WORK INSTRUCTIONS
Give a verbatim copy of the data, leaving the pictures out.

[Difference listings]
-=-=-
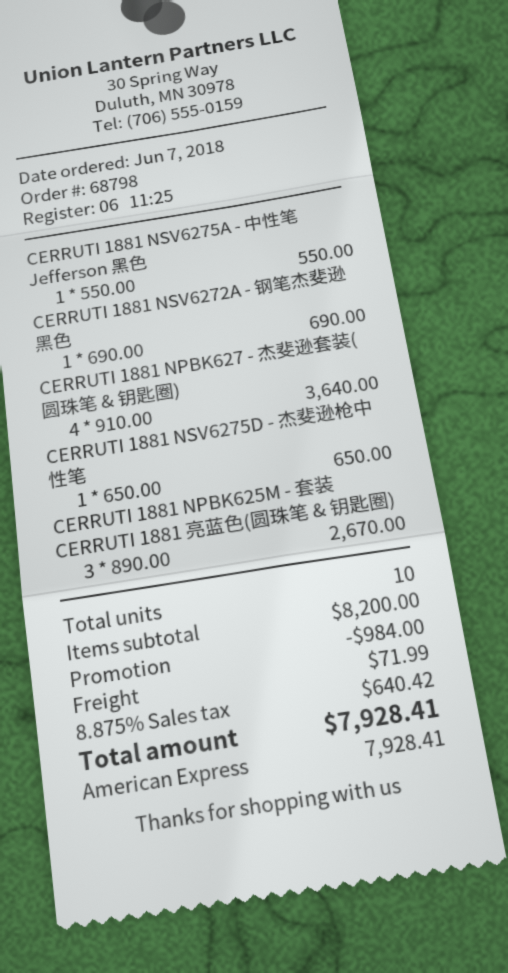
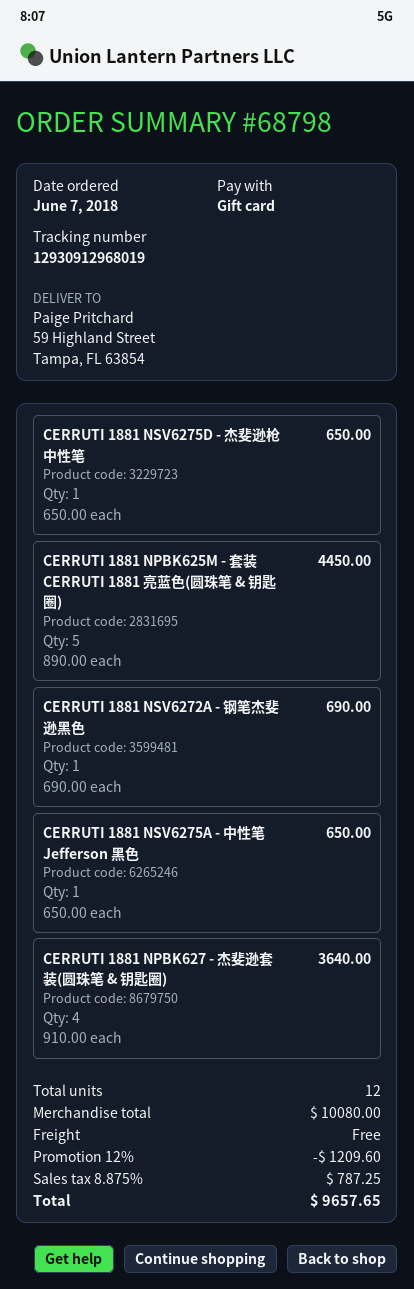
payment method: American Express -> gift card
CERRUTI 1881 NSV6275A - 中性笔 Jefferson 黑色: 1 x 550.00 = 550.00 -> 1 x 650.00 = 650.00
CERRUTI 1881 NPBK625M - 套装 CERRUTI 1881 亮蓝色(圆珠笔 & 钥匙圈): 3 x 890.00 = 2670.00 -> 5 x 890.00 = 4450.00
total quantity: 10 -> 12
subtotal: 8200.00 -> 10080.00
discount: 984.00 -> 1209.60
shipping: 71.99 -> 0.00
tax: 8.875% = 640.42 -> 8.875% = 787.25
total: 7928.41 -> 9657.65

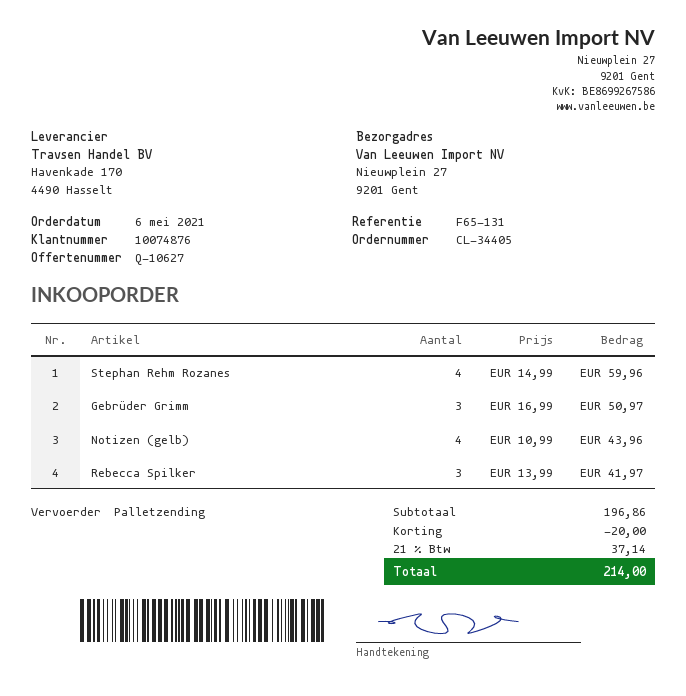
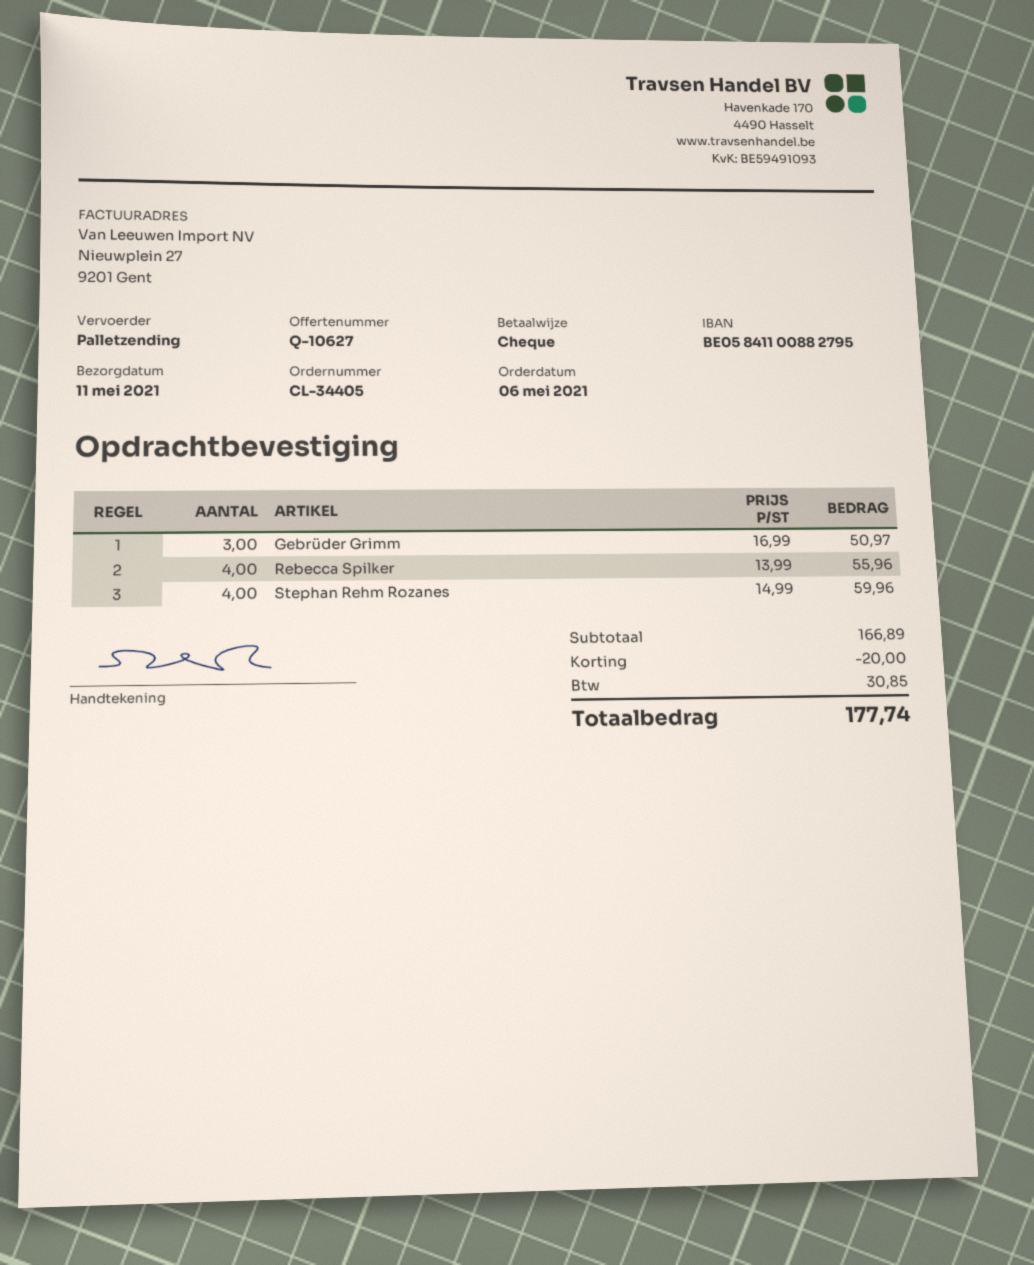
Notizen (gelb): 4 x 10.99 = 43.96 -> none
Rebecca Spilker: 3 x 13.99 = 41.97 -> 4 x 13.99 = 55.96
subtotal: 196.86 -> 166.89
tax: 37.14 -> 30.85
total: 214.00 -> 177.74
-=-=-
RESULT FOR THIS EXERCISE
payment method: American Express -> gift card
CERRUTI 1881 NSV6275A - 中性笔 Jefferson 黑色: 1 x 550.00 = 550.00 -> 1 x 650.00 = 650.00
CERRUTI 1881 NPBK625M - 套装 CERRUTI 1881 亮蓝色(圆珠笔 & 钥匙圈): 3 x 890.00 = 2670.00 -> 5 x 890.00 = 4450.00
total quantity: 10 -> 12
subtotal: 8200.00 -> 10080.00
discount: 984.00 -> 1209.60
shipping: 71.99 -> 0.00
tax: 8.875% = 640.42 -> 8.875% = 787.25
total: 7928.41 -> 9657.65

Notizen (gelb): 4 x 10.99 = 43.96 -> none
Rebecca Spilker: 3 x 13.99 = 41.97 -> 4 x 13.99 = 55.96
subtotal: 196.86 -> 166.89
tax: 37.14 -> 30.85
total: 214.00 -> 177.74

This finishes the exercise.